Tak seperti yang pernah dikatakan pemda bahwa pulau Kera ini adalah pulau kosong dimana penghuni yang ada hanya penghuni sementara yang menunggui bagan atau keramba, ternyata aku menemui banyak rumah-rumah darurat namun memang benar-benar untuk hunian dan bukan sekedar rumah untuk menjaga keramba. 

Rumah-rumah penduduk pulau Kera, masih darurat
Kondisi rumah-rumah di sini cukup memprihatinkan karena gubuk-gubuk dari batang bebak yang dibangun jarang yang utuh namun masih harus ditutup di sana-sini entah menggunakan kain terpal, plastik, seng, apa saja asal dapat menutupi dinding-dinding yang berlubang. Di bagian tengah oleh masyarakat dibangun sebuah musholla sederhana jika tak ingin dibilang memprihatinkan juga. Menurut salah seorang penduduk, di pulau ini didiami sekitar 100 jiwa termasuk anak-anak. Beberapa rumah memang sudah ada yang memiliki sendiri listrik dari panel tenaga surya yang terpasang, namun beberapa menggunakan mesin genset yang digunakan bersama. Pola seperti ini juga aku temui di beberapa pulau di kawasan NTT, biasanya mesin genset ini hanya dihidupkan dari sore hari sampai malam selain untuk aktivitas malam termasuk menonton televisi. Nanti pada jam 9 malam (kadang-kadang bisa lebih kalau ada acara tv yang menarik seperti sepakbola) mesin genset ini dimatikan dan pulau ini akan benar-benar gelap.

Anak-anak di pulau Kera
Untuk kegiatan mandi sehari-hari, penduduk di pulau Kera menggunakan air sumur yang mereka bangun tak jauh dari musholla. Air ini masih payau sehingga memang hanya digunakan untuk kegiatan MCK saja, sedangkan untuk minum dan masak mereka biasanya mengambil air dari daerah Kelapa Lima atau Pasar Oeba. Satu jerigen besar biasanya mereka membayar dua ribu rupiah.

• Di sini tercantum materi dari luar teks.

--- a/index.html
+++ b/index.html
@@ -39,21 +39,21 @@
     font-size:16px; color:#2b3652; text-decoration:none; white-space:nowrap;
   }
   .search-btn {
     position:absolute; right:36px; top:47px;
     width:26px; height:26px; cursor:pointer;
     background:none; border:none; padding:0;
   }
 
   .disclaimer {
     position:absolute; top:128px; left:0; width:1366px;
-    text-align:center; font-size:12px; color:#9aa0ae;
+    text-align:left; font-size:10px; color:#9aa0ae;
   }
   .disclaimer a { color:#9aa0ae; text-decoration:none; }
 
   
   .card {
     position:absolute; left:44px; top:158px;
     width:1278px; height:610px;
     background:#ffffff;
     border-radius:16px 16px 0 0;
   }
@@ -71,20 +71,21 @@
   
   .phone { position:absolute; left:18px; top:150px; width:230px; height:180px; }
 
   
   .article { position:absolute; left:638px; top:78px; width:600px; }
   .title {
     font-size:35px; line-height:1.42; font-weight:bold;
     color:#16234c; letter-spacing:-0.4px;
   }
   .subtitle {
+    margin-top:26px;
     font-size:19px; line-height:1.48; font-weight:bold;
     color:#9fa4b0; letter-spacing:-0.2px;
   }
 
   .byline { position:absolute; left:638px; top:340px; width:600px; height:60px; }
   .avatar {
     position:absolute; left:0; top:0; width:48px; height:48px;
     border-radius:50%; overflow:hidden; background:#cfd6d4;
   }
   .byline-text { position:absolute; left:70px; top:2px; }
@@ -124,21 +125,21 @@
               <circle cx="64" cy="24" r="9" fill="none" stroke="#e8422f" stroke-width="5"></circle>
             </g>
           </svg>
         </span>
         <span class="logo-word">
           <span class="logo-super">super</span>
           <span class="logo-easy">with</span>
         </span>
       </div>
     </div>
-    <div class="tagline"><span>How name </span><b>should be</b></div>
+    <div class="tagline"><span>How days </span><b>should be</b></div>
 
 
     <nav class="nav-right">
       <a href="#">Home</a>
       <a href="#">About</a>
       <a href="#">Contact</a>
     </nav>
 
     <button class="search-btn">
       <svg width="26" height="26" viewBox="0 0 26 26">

Pohon-pohon di pulau ini tidak ada yang tumbuh benar-benar besar, seperti kondisi tanah yang dipenuhi pasir membuat pohon tidak bisa tumbuh maksimal.

Tak sampai satu jam, aku, Yoas, Radith dan Sony habis mengelilingi pulau kecil ini. Dari pagi suhu di sini sudah terasa panasnya, apalagi ketika mulai menjelang siang hawa panas terasa menyengat. Aku, Yoas dan Radith sempat berteduh di bawah sebuah bangunan kecil yang digunakan sebagai menara mercusuar.

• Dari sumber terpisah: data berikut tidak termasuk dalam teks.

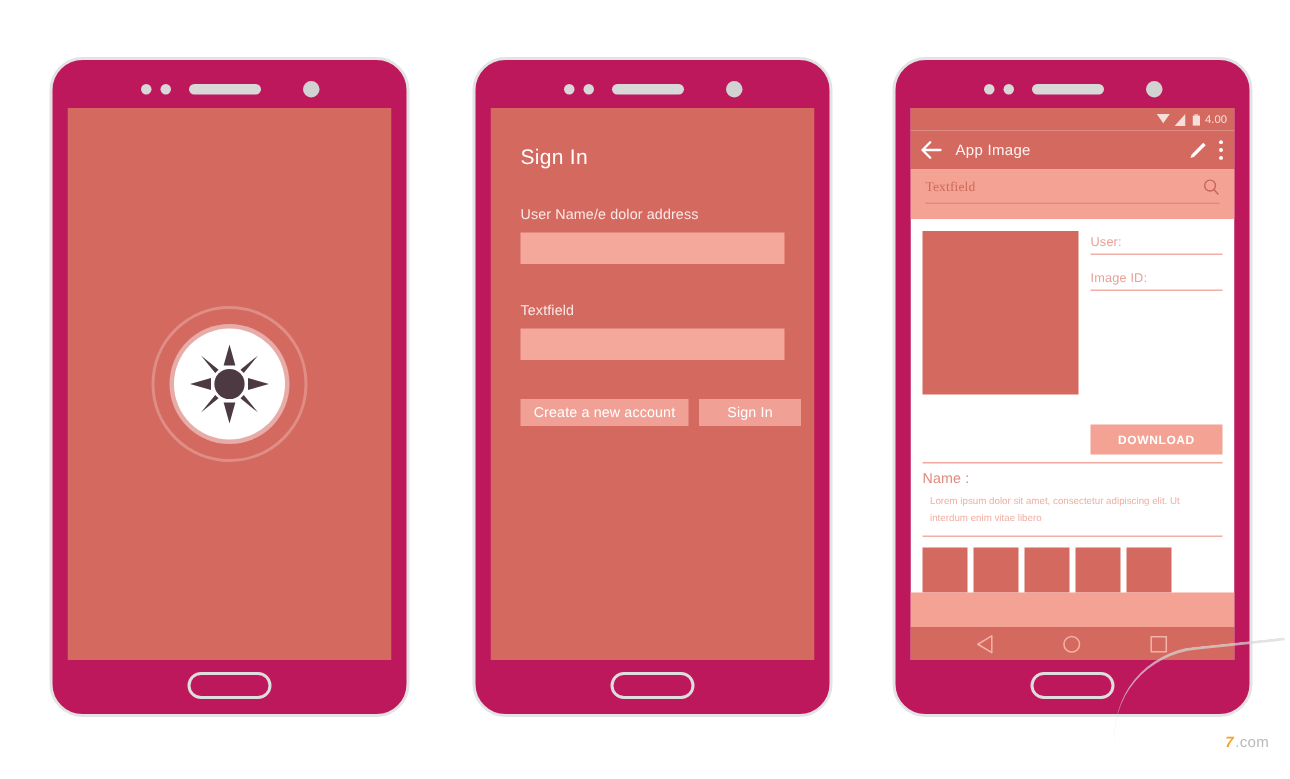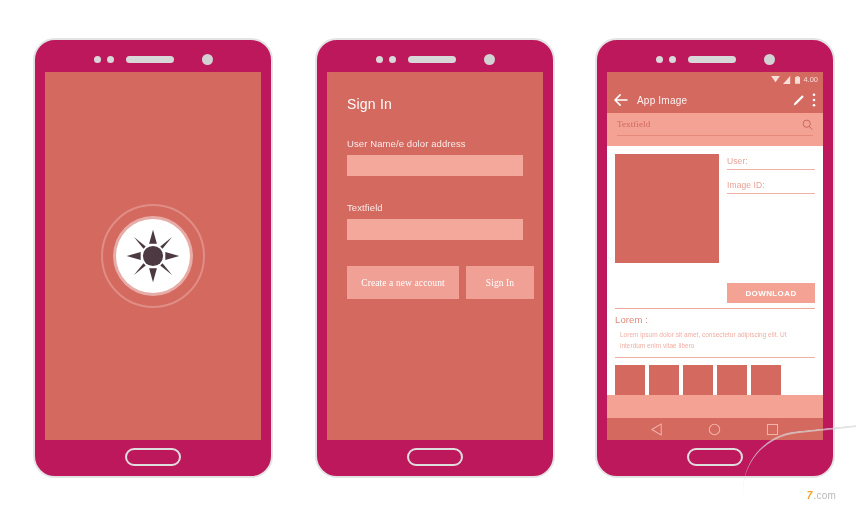--- a/index.html
+++ b/index.html
@@ -140,23 +140,22 @@
     gap: 7px;
     margin-top: 2px;
   }
   .btn {
     background: #f0a094;
     color: #ffffff;
     font-size: 9.5px;
     display: flex;
     align-items: center;
     justify-content: center;
-    height: 33px;
+    height: 18px;
     letter-spacing: 0.1px;
-    font-family: Liberation Serif, serif;
   }
   .btn-create { flex: 0 0 112px; }
   .btn-signin { flex: 0 0 68px; }
 
   
   .app {
     width: 100%; height: 100%;
     background: #ffffff;
     display: flex;
     flex-direction: column;
@@ -287,21 +286,21 @@
     background: #d4695f;
     height: 22px;
     display: flex;
     align-items: center;
     justify-content: space-around;
     padding: 0 22px;
   }
 
   .watermark {
     position: absolute;
-    right: 24px;
+    right: 14px;
     bottom: 18px;
     font-size: 10px;
     color: #b9b9b9;
     letter-spacing: 0.2px;
   }
   .watermark .wm-mark {
     color: #f4a32c;
     font-weight: bold;
     font-style: italic;
     margin-right: 1px;
@@ -434,21 +433,21 @@
       <div class="detail">
         <div class="hero-img"></div>
         <div class="meta">
           <div class="meta-row">User:</div>
           <div class="meta-row">Image ID:</div>
           <div class="download-btn">DOWNLOAD</div>
         </div>
       </div>
 
       <div class="info">
-        <div class="info-line">Lorem :</div>
+        <div class="info-line">Name :</div>
         <div class="lorem">Lorem ipsum dolor sit amet, consectetur adipiscing elit. Ut interdum enim vitae libero</div>
       </div>
 
       <div class="thumbs-wrap">
         <div class="thumb"></div>
         <div class="thumb"></div>
         <div class="thumb"></div>
         <div class="thumb"></div>
         <div class="thumb"></div>
       </div>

Saat aku kembali dari berkeliling, rupanya sesi pemotretan model sudah selesai dan masing-masing sudah mulai berburu obyek masing-masing. Acara makan siang  adalah acara bakar ikan, kasihan juga melihat teman-teman membakar ikan di siang yang terik begini. Angin yang kencang sempat membuat tenda darurat kami hancur, dimulai dari sobeknya bagian atas karena tidak kuat menahan tekanan angin. Alhasil, acara makan harus dilakukan di tenda darurat yang lebih sempit.

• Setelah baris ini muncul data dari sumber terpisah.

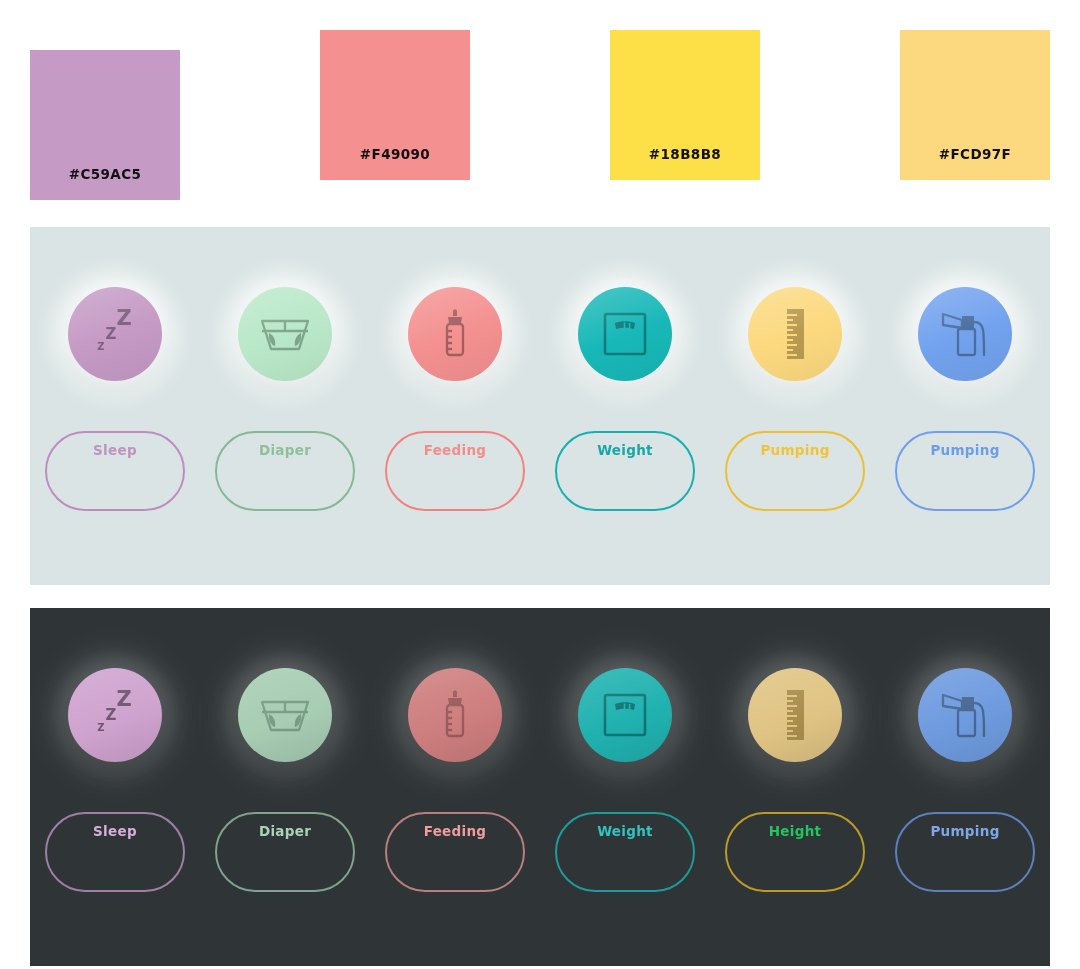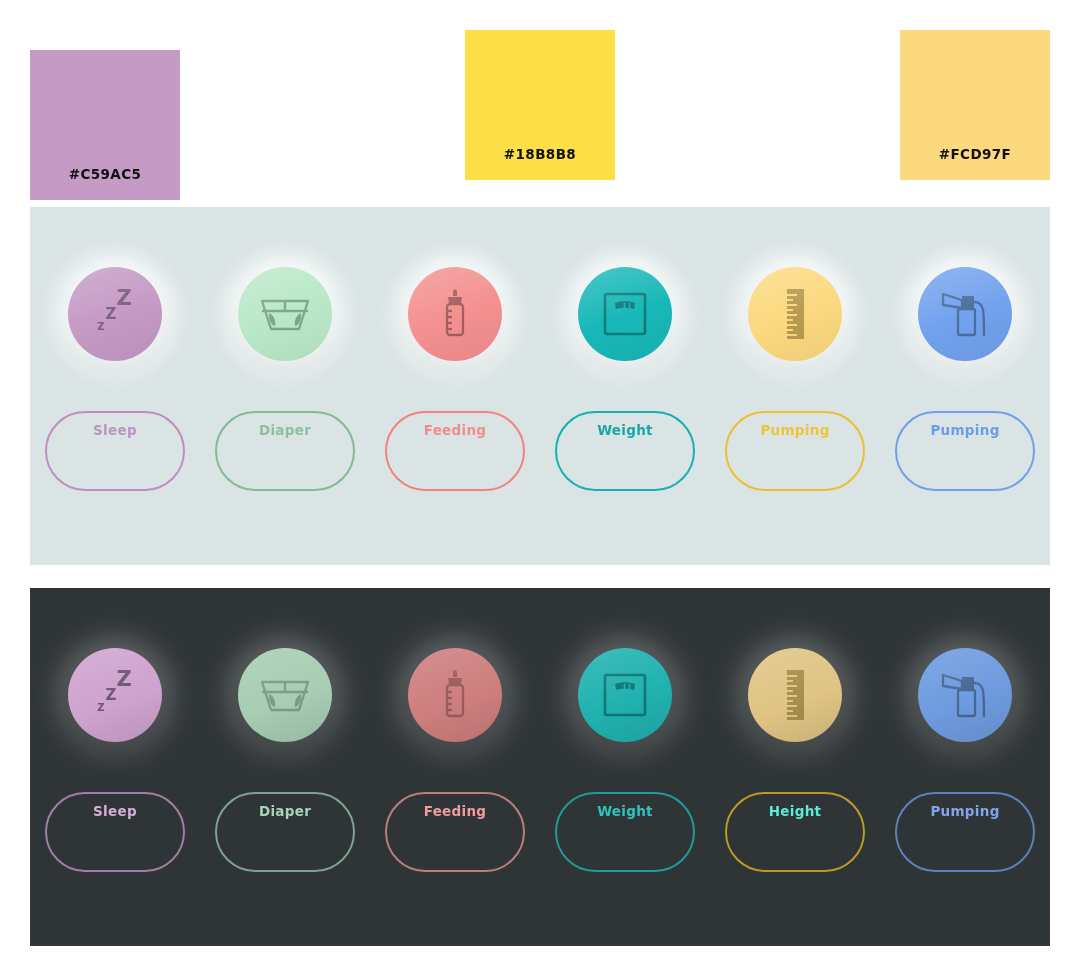--- a/index.html
+++ b/index.html
@@ -43,20 +43,21 @@
     font-weight: 700;
     letter-spacing: 0.4px;
     color: #111111;
   }
 
   
   .panel {
     position: absolute;
     left: 30px;
     width: 1020px;
+    margin-top: 20px;
   }
   .panel-light {
     top: 207px;
     height: 358px;
     background: #dae4e4;
   }
   .panel-dark {
     top: 588px;
     height: 358px;
     background: #2f3537;
@@ -143,20 +144,23 @@
   }
 </style>
 </head>
 <body>
 
 <div class="page">
 
   <div class="swatch-row">
     <div class="swatch" style="background: rgb(197, 154, 197); margin-top: 20px;">
       <span class="swatch-label">#C59AC5</span>
+    </div>
+    <div class="swatch" style="background: rgb(244, 144, 144);">
+      <span class="swatch-label">#F49090</span>
     </div>
     <div class="swatch" style="background: #fde047;">
       <span class="swatch-label">#18B8B8</span>
     </div>
     <div class="swatch" style="background: rgb(252, 217, 127);">
       <span class="swatch-label">#FCD97F</span>
     </div>
   </div>
 
   <div class="panel panel-light" style="background: rgb(218, 228, 228);">
@@ -400,21 +404,21 @@
           <span class="pill-label" style="color: rgb(240, 156, 156);">Feeding</span>
         </div>
       </div>
       <div class="cell">
         <div class="pill" style="border-color: rgb(30, 156, 154);">
           <span class="pill-label" style="color: rgb(47, 196, 192);">Weight</span>
         </div>
       </div>
       <div class="cell">
         <div class="pill" style="border-color: rgb(190, 154, 36);">
-          <span class="pill-label" style="color: #5eead4;">Height</span>
+          <span class="pill-label" style="color: #22c55e;">Height</span>
         </div>
       </div>
       <div class="cell">
         <div class="pill" style="border-color: rgb(94, 128, 189);">
           <span class="pill-label" style="color: rgb(127, 166, 230);">Pumping</span>
         </div>
       </div>
     </div>
 
   </div>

Berburu ikan lele laut dengan tombak dan racun pohon Tuba
Awalnya aku dan Yoas berencana untuk kembali siang ini karena memang rencananya ada sebagian teman yang berniat untuk pulang siang. Namun entah karena apa akhirnya malah tidak ada yang kembali siang. Dengan terpaksa aku harus ikut rombongan karena memang tidak mungkin aku kembali hanya beberapa orang saja, minimal harus 20 orang agar kapal yang kembali tidak perlu harus balik lagi. Cukup lelah sebenarnya menunggu sampai sore sementara panas begitu terasa menyengat. Karena itulah aku tidak ikut saat teman-teman FI mengadakan acara bakti sosial ke warga pulau ini. 

Menjelang sore, beberapa teman mulai lagi sesi pemotretan model karena laut mulai surut. Lagi-lagi aku lebih tertarik dengan kerumunan anak-anak yang ada di kejauhan. Rupanya mereka sedang memburu ikan di celah-celah karang. Yang unik mereka dengan mudah menombak ikan-ikan seperti lele itu. Sudah beberapa ikan yang mereka tombak namun ikan-ikan yang lain tidka tampak lari seperti biasanya kalau aku mengejar ikan. Rupanya sebelum mereka menombak anak-anak ini memasukkan sebuah kayu yang mereka sebut batang kayu  Tuba. Batang kayu Tuba yang telah ditumbuk-tumbuk supaya mengeluarakan getah beracun ini jika dimasukkan di air  membuat ikan-ikan menjadi teler. Pantas saja mereka bisa mendapatkan begitu banyak ikan dengan menombak. Tak kurang, lebih dari 60 ikan seperti lele dengan garis-garis gelap mereka tangkap. Pantai ini memang selain eksotis juga masih kaya dengan ikan dan binatang laut lainnya. Di sini sebenarnya juga ada penyu tapi tidak setiap saat bisa ditemui, juga beberapa burung yang bermigrasi biasanya singgah disini.

Menombak ikan yang teler
Dari informasi ini baru aku tahu juga, kalau nama pulau Kera ini bukan berarti monyet karena orang ntt kalau menyebut monyet itu kode. Nama Kera itu rupanya berasal dari kata Kerang yang lama-lama kehilangan huruf sengau 'ng'-nya. Mungkin ini dari penyebutan orang-orang bajo penghuni pulau ini yang biasanya menyebut 'ng' di bagian belakang kata menjadi 'n'.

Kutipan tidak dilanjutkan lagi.